Where a line below includes the word "none", copy that line.

> _Dataset extract_:
-=-=-=-=-
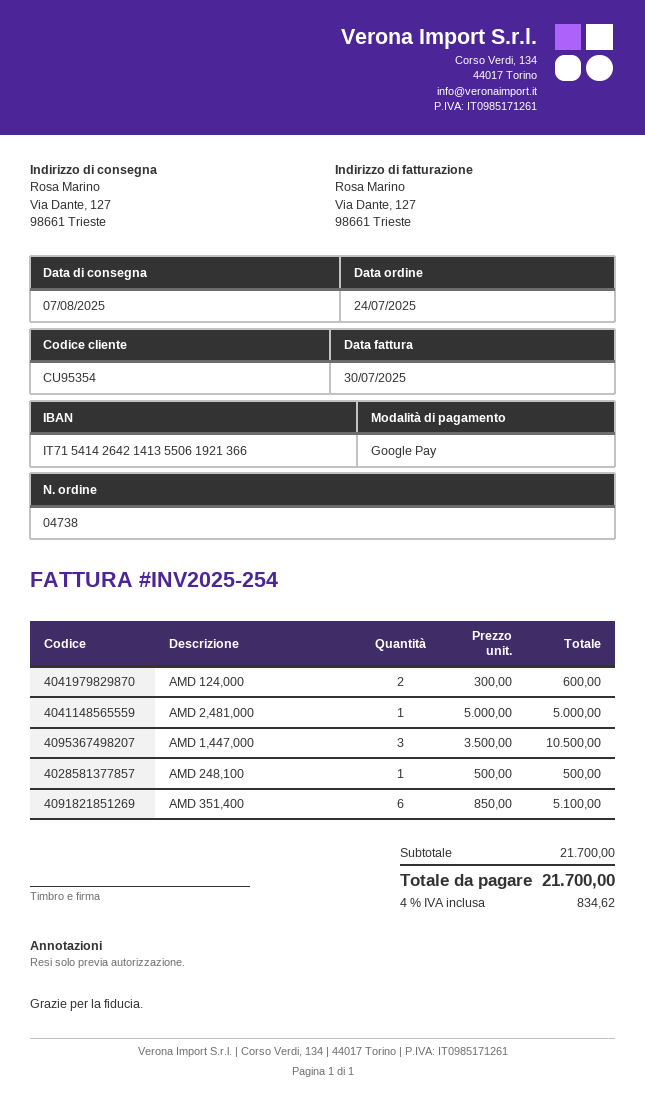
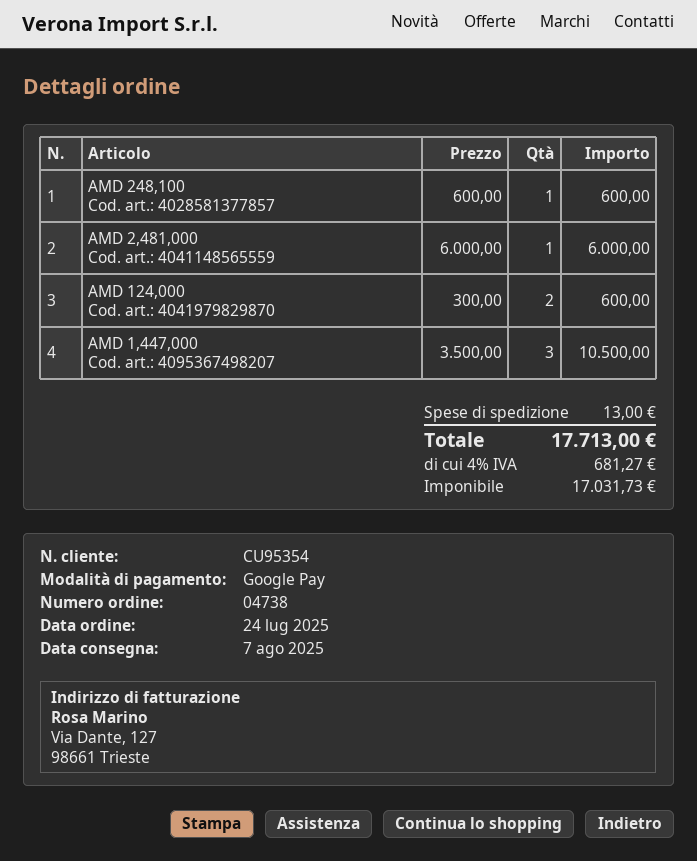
AMD 2,481,000: 1 x 5000.00 = 5000.00 -> 1 x 6000.00 = 6000.00
AMD 248,100: 1 x 500.00 = 500.00 -> 1 x 600.00 = 600.00
AMD 351,400: 6 x 850.00 = 5100.00 -> none
shipping: none -> 13.00
tax: 4% = 834.62 -> 4% = 681.27
total: 21700.00 -> 17713.00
-=-=-=-=-
> _Answer for this exercise_:
AMD 351,400: 6 x 850.00 = 5100.00 -> none
shipping: none -> 13.00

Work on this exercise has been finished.